Is the CMDB Promise Achievable?
Let’s face it. The configuration management database is really the Holy Grail of IT Service Management. Business services are defined that support one or more business processes. These business services connect to various software and hardware elements (or infrastructure services) that represent connectivity, processing and storage capabilities used to support the business service. Ideally through an extension of the CMDB referred to as the Coniguration Management System (CMS) you might also connect supplier contracts (underpinning contracts), OLA’s, and SLA’s. Additionally you would include links to incidents, problems and changes. The end goal would be to have optimal visibility to see what services you are supporting along with all of the past, present and future activity regarding these services. It is the IT data warehouse that transforms data from multiple IT management operational data store so that key IT management decisions can be made.
The vision for a CMDB/CMS strategy is spot on as a critical underpinning for holistic service management. The execution piece is very tricky. And, in the case of the CMDB, this is a consummate example of the importance of ITIL’s guidance on breaking vision down into manageable, achievable interim goals.
For organizations that have substantial infrastructure and have no current tracking mechanism, be realistic about the results you hope to achieve. Auto discovery tools can be helpful but are also very complex and require you to access all points in the network to give you comprehensive results. A structured, slow but reliable approach to getting your arms around the relationship models is to target a handful of services to begin with and do one service at a time. Once each service is validated in the CMDB assuring that you are managing it under your change management process is key.

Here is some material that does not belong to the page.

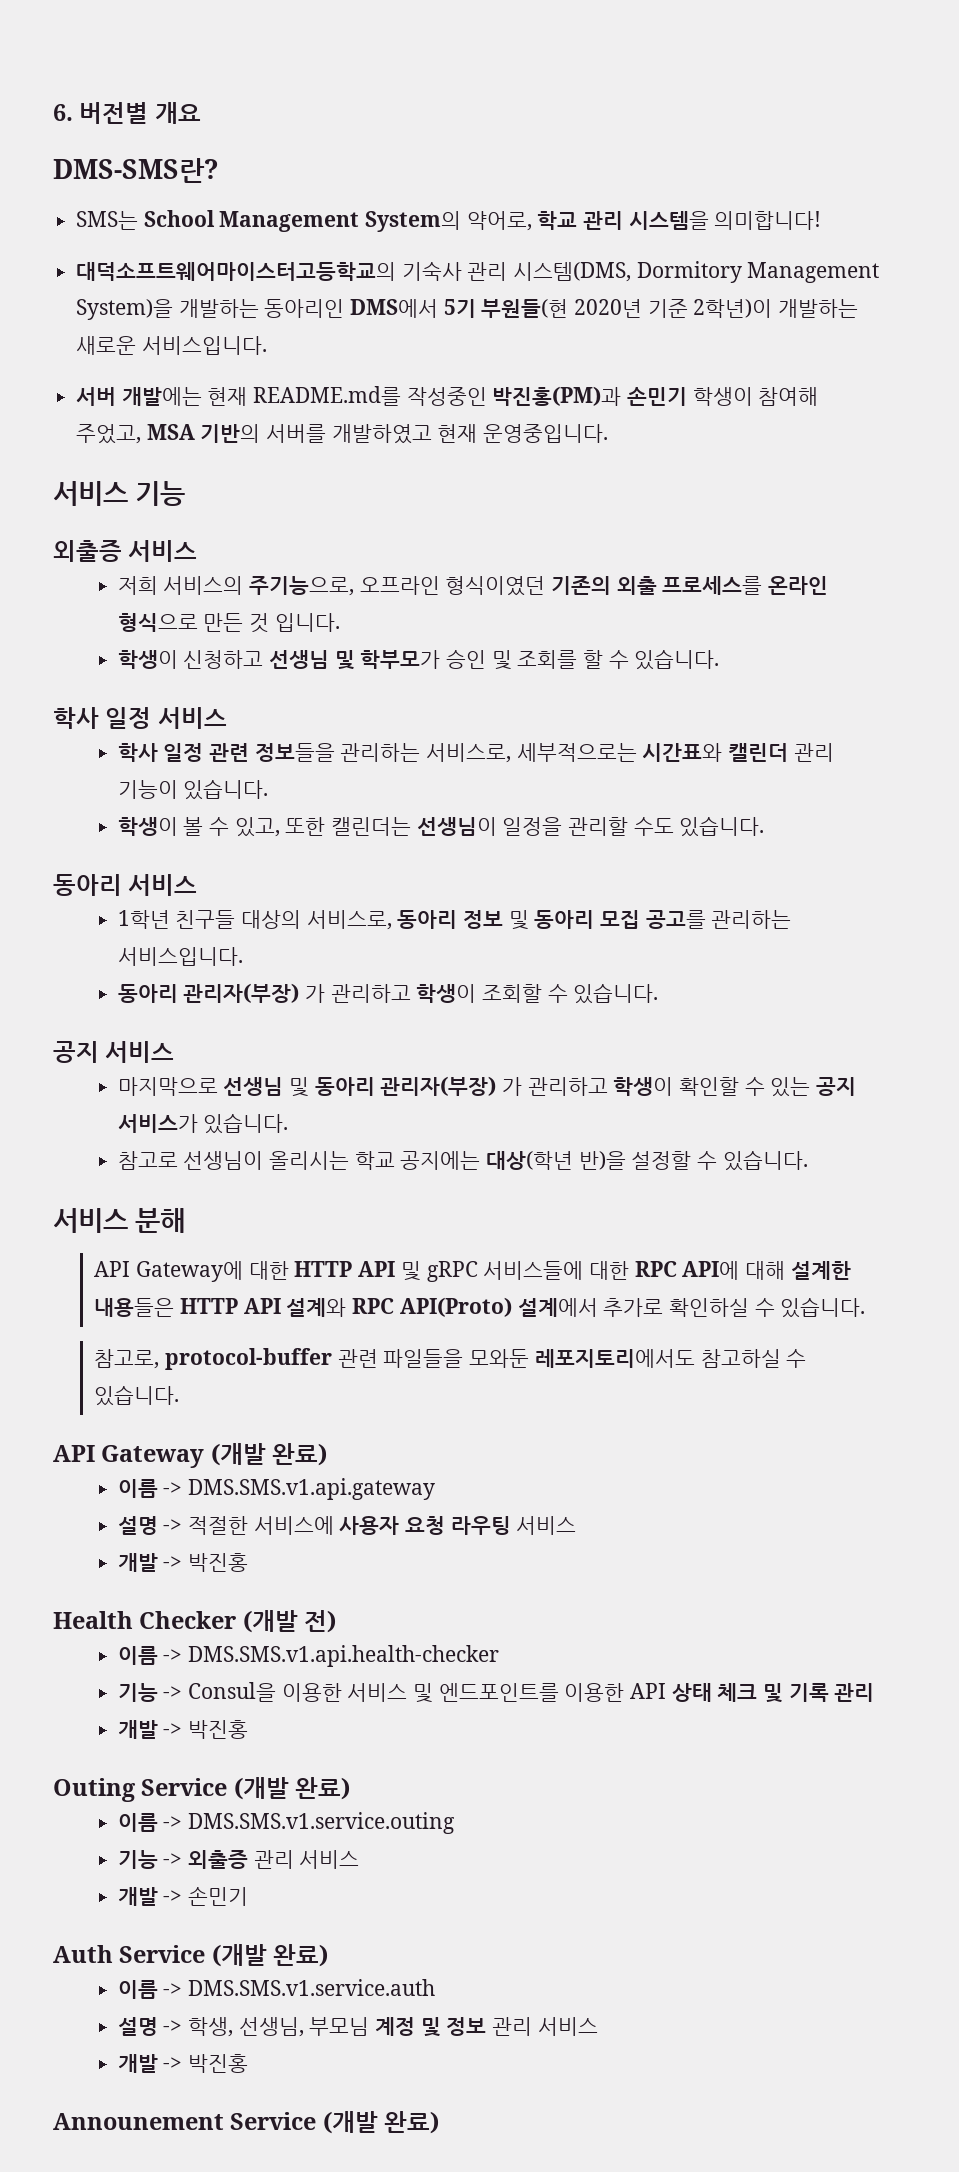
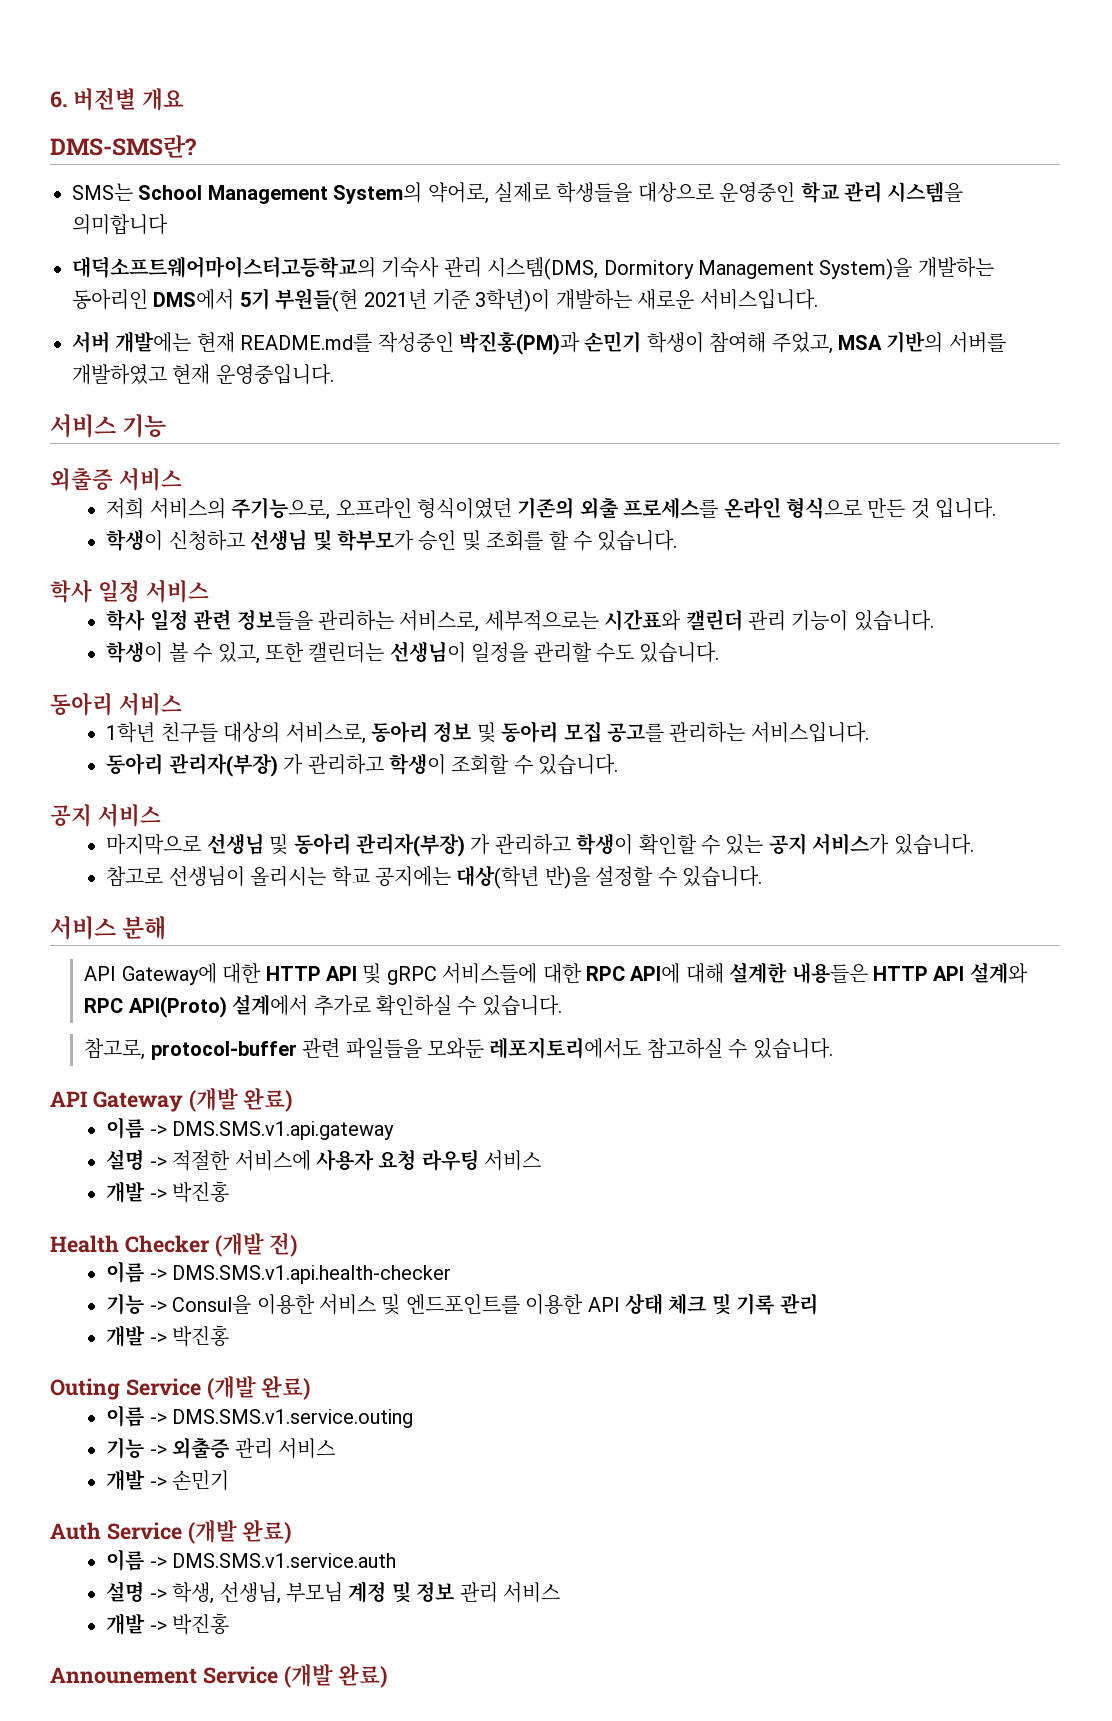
(532, 221) none -> [493,182,796,203] 실제로 학생들을 대상으로 운영중인
[714,211,822,230] 의미합니다! -> [72,214,168,235] 의미합니다
[574,299,773,318] 2020년 기준 2학년)이 -> [363,289,551,312] 2021년 기준 3학년)이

Identifying business critical services and prioritizing them within this strategy will allow you gain better control and visibility to the areas that are most important to your enterprise as the first phase of this process. Once you’ve got these critical services captured, you can tackle others. In a large organization, this discover & control method will be a multi-year process, but the approach makes the CMDB promise achievable.

January 28th, 2010 at 1:04 pm
Your point about identifying business critical services and prioritizing them, and approaching CMDB slowly and progressively, is spot on.
Two points though:
autodiscovery is of no use to a CMDB if you are doing proper change control: everything in the CMDB should be under control so you should know about all changes as part of the change process and the data should be updated as part of the implementation of the change. More here http://www.itskeptic.org/more-discussion-cmdb-not-best-use-funds
You are spot on again that what defines CMDB is teh definition of services and most of all the linking of services to supporting CIs. Most things called a CMDB are actually just an asset database. But the difference with CMS is not extra types of CI. the difference is that a CMS is supposed to be a federation of CMDBs, something that ITIL touts but that doesn’t even exist anywhere http://www.itskeptic.org/cmdb-and-cms-industry-created-myth
January 28th, 2010 at 5:22 pm
Agree, Rob, with your comment about auto discovery. I see its main value as helping you to rustle up the inventory of items that you have, and, if your discovery tool is capable, help to formulate relationships. But once you have this and are actively managing this service universe through a proper Change process, the residual value of discovery is it to assist in auditing the change process. Discrepencies between discovered elements and those in the CMDB being actively managed may indicate circumvention of the change process.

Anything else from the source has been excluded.